Also, bear in mind an interesting fact, risk management may also help organizations guard against risks that could stem from or lead to non-compliance. Therefore, it won’t be out of line to say that risk management, as an exercise, is critical to a company’s compliance protocol or mechanism.
Let’s refer to an example to understand the dynamics of compliance better. With respect to grant disbursements, if an organization is not compliant with the proper management of grants, it can run the risk of misusing the grants funds, failing to receive the grant objective, violating laws, regulations to even losing the opportunity of receiving funding in the future. Regular audits and compliance reports help identify the loopholes such as misallocation of costs, lack of approvals on certain purchases, among others.
A mix of internal as well as external controls can help in strengthening the compliance mechanism of an organization such as segregation of duties, robust IT framework, administrative and accounting controls, timely and accurate reconciliations of expenditures and related revenue, timely and effective internal reviews and audits, meticulous record-keeping, et cetera.
Simply put, a good corporate compliance practice includes accountability, transparency, consistency, integrity, viability, and of course, adherence.
One of the first steps in an organization’s journey towards strategic risk management would be to factor in compliance risks and begin by devising a plan to curb or mitigate the same.
Risk management broadly involves formulation of relevant policies, identification of risk and possible context assessments, risk management – processes to avoid, mitigate or deal with risks – assessing and bolstering organizational risk capacity, competencies, and emergency preparedness and response; timely and consistent monitoring and review.
This will involve establishing policies and defining the objectives and principles that guide a project and provide sound performance. There is also the need to provide a framework that assesses and manages processes and specifies the laws, regulations, and any other standards or certification schemes or codes of practices the project will comply with. It is also important to decide who in the organization will ensure conformance with the policy and is responsible for its execution
It is important to establish and maintain a process to identify risks, their type, scale, and location to determine the level of effort needed to mitigate and manage it. The identification process will provide a “heat map” of areas affected directly by the risk.

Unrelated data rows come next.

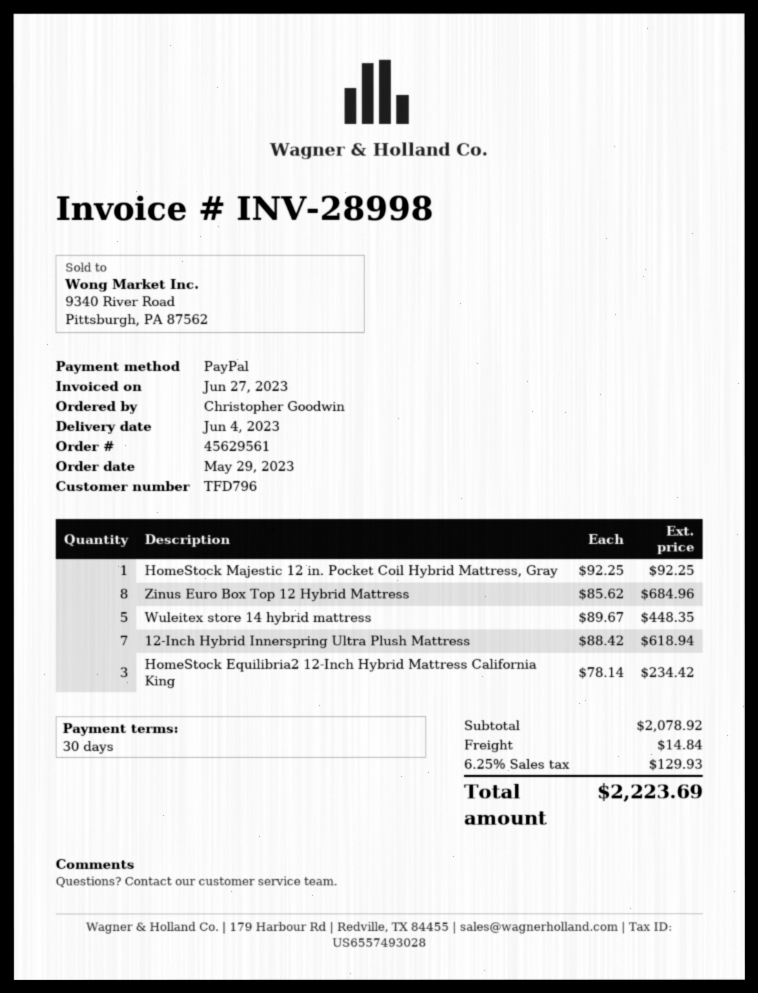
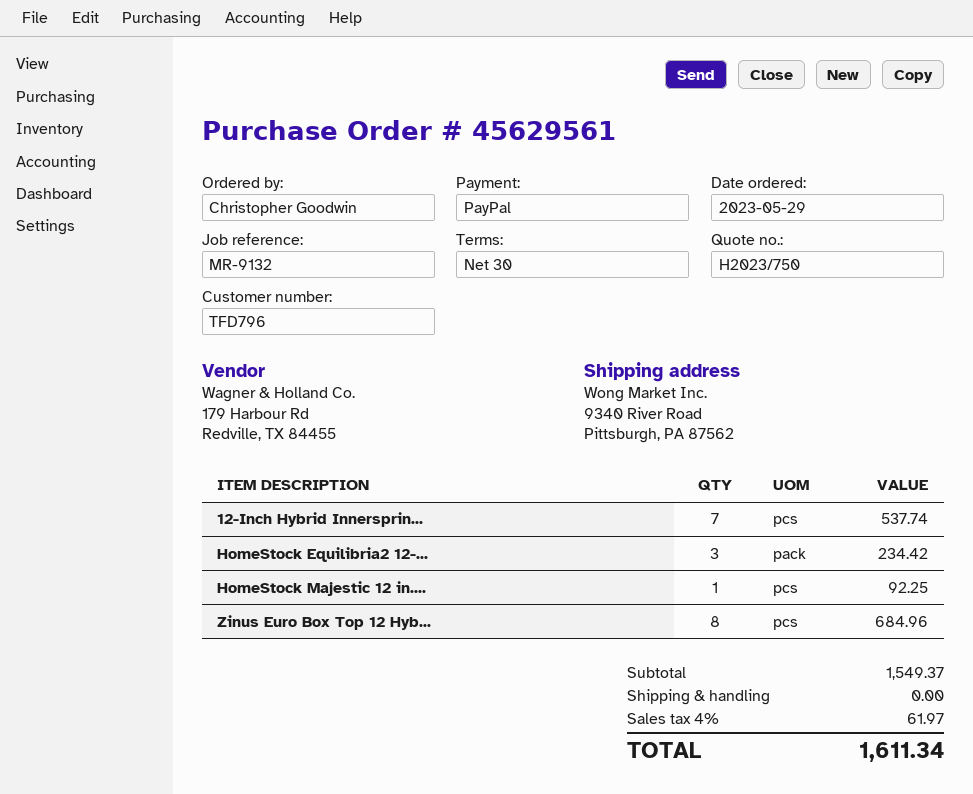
Wuleitex store 14 hybrid mattress: 5 for 448.35 -> none
12-Inch Hybrid Innerspring Ultra Plush Mattress: 7 for 618.94 -> 7 for 537.74
subtotal: 2078.92 -> 1549.37
shipping: 14.84 -> 0.00
tax: 6.25% = 129.93 -> 4% = 61.97
total: 2223.69 -> 1611.34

This entails providing risk-mitigating actions and processes in the form of operational procedures, practices, or plans and ensuring compliance with local rules, laws.

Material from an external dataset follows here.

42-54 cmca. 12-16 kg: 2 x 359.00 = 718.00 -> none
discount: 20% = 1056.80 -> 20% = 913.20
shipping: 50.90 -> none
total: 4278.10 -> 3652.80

Organizational capacity and competency
This is to ensure that the organization and its structure are well-equipped with the know-how of risk identification, assessment, management, and mitigation. It involves appointing specific personnel with clear lines of authority and responsibilities, defining environmental and social responsibilities, and ensuring that staff, personnel as well as senior management have sufficient knowledge, skills, and experience to perform their roles as well as of the host country regulatory requirements and laws.
Monitoring and review
Organizations need to have processes in place to monitor and measure the effectiveness of the risk management as well as compliance with any legal, contractual obligations or regulatory requirements. This may involve keeping a record of tracking organizational performance, internal inspections, and audits, among others.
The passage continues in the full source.